British bookmaker William Hill listed Tokyo as the 4-6 favorite, with Istanbul at 5-2 and Madrid at 3-1.
While Tokyo is seen as a safe choice, Istanbul holds the emotional pull of representing a new destination for the Olympics, a key factor in recent host city votes.
The IOC is taking the 2014 Winter Games to the Russian city of Sochi, the 2016 Olympics to Rio de Janeiro and the 2018 Winter Games to Pyeongchang, South Korea. Istanbul, which straddles both Europe and Asia, would take the games to a predominantly Muslim country for the first time.
"This is a new bid for a new Turkey," Istanbul bid leader Hasan Arat told The Associated Press in a telephone interview from Lausanne. "This time we are not in the same position as our four previous bids. This is the latest step in a journey that is taking five bids and nearly two decades. We experienced, we listened and we learned."

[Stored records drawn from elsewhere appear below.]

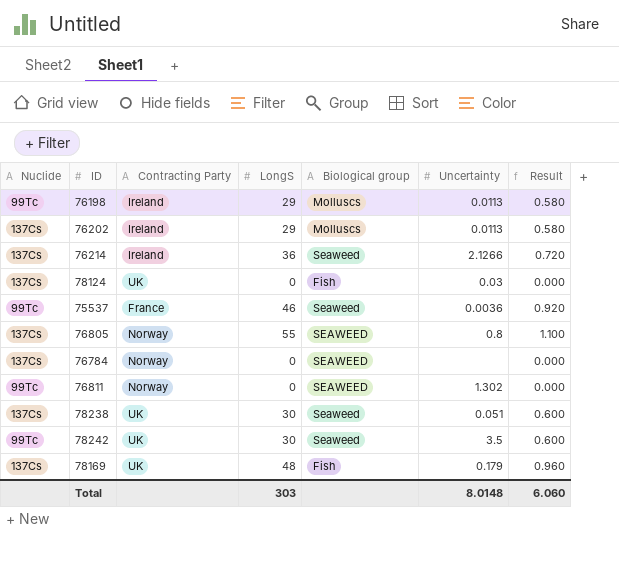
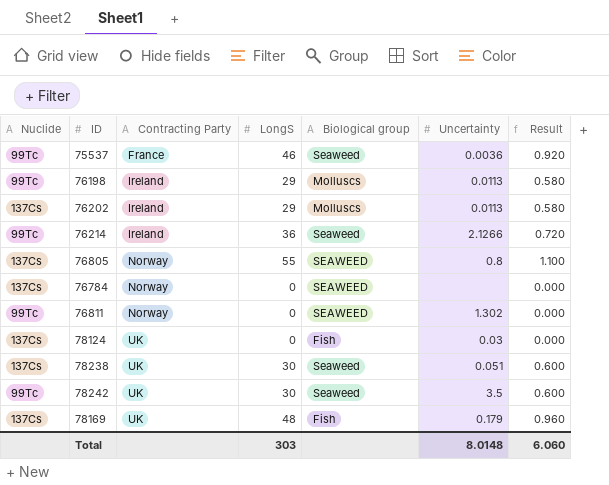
row order: none -> Contracting Party ascending
76214 | Nuclide: 137Cs -> 99Tc

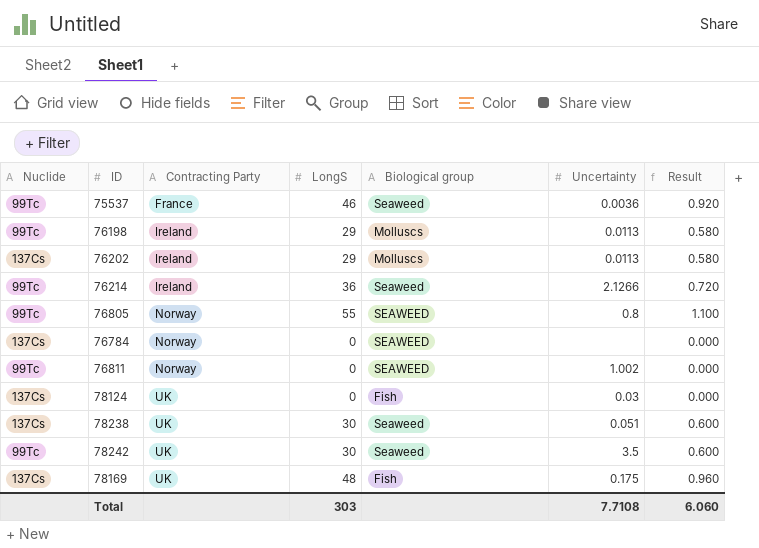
76805 | Nuclide: 137Cs -> 99Tc
76811 | Uncertainty: 1.302 -> 1.002
78169 | Uncertainty: 0.179 -> 0.175
Total | Uncertainty: 8.0148 -> 7.7108

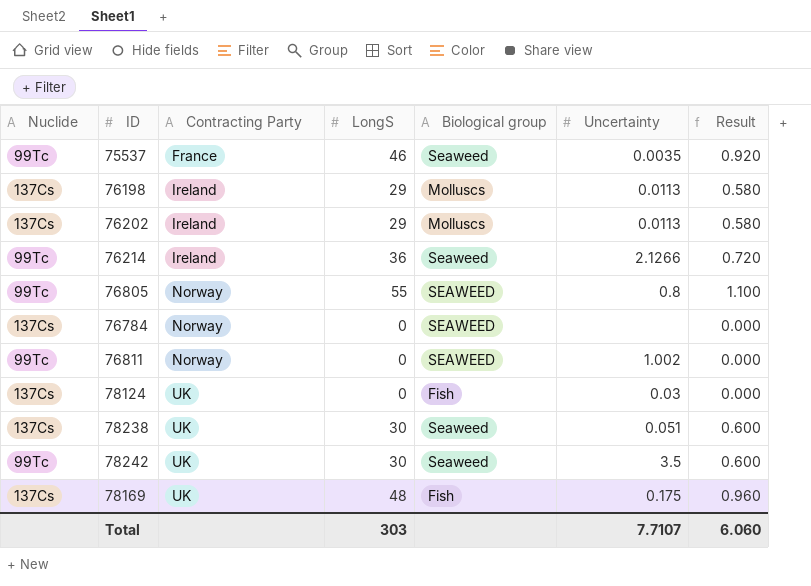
75537 | Uncertainty: 0.0036 -> 0.0035
76198 | Nuclide: 99Tc -> 137Cs
Total | Uncertainty: 7.7108 -> 7.7107

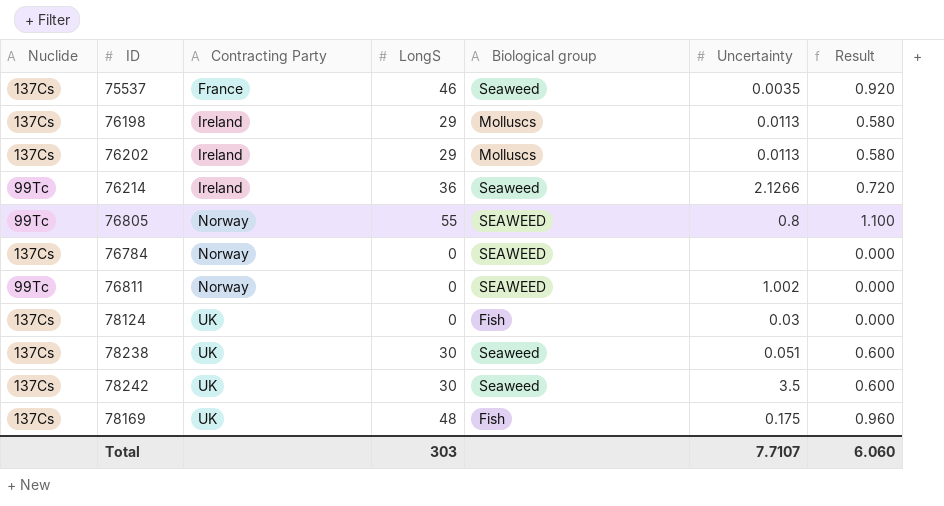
75537 | Nuclide: 99Tc -> 137Cs
78242 | Nuclide: 99Tc -> 137Cs

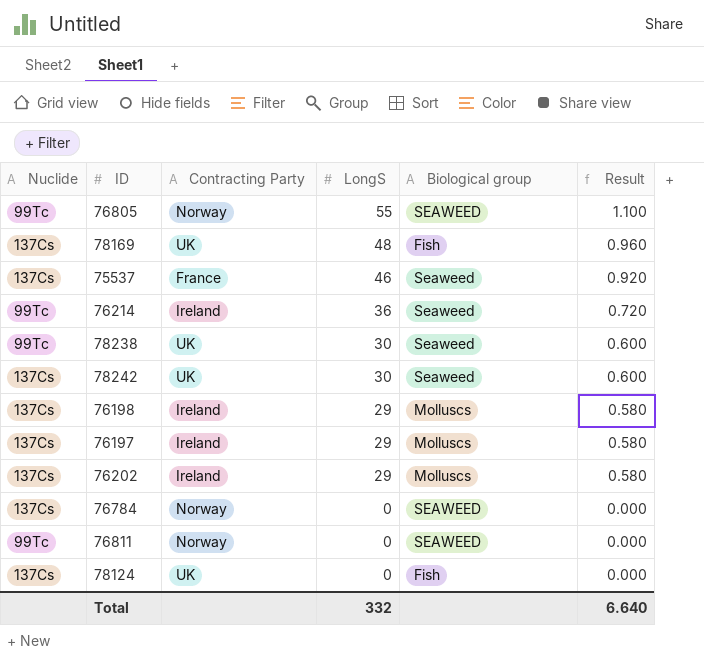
row order: Contracting Party ascending -> LongS descending
column Uncertainty | position: 6 -> none
78238 | Nuclide: 137Cs -> 99Tc
row 76197: none -> 137Cs | Ireland | 29 | Molluscs | 0.580
Total | LongS: 303 -> 332
Total | Result: 6.060 -> 6.640

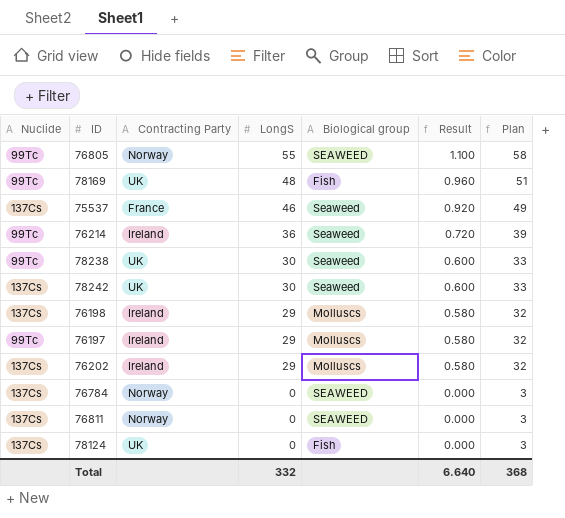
column Plan | formula: none -> [LongS] + 3
78169 | Nuclide: 137Cs -> 99Tc
76197 | Nuclide: 137Cs -> 99Tc
76811 | Nuclide: 99Tc -> 137Cs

All three bids face geopolitical and economic challenges.
Spain is in the throes of its second recession in just over three years, with its economy battered by a collapse in the real estate sector and unemployment as high as 25 percent. Madrid bid leaders say most of their venues are already built and the Olympics could serve as a catalyst for economic recovery.
Japanese leaders have said hosting the Olympics in Tokyo would serve a symbol of recovery from the disastrous earthquake and tsunami in 2011. Japan has also been in a nasty dispute with China over a cluster of islands in the East China Sea and has just undergone a change in government that brought Shinzo Abe to power as prime minister.
Istanbul's Olympic bid had previously been compromised by Turkey's desire to host the European soccer championship in 2020. That became moot when UEFA decided to spread the tournament across the continent.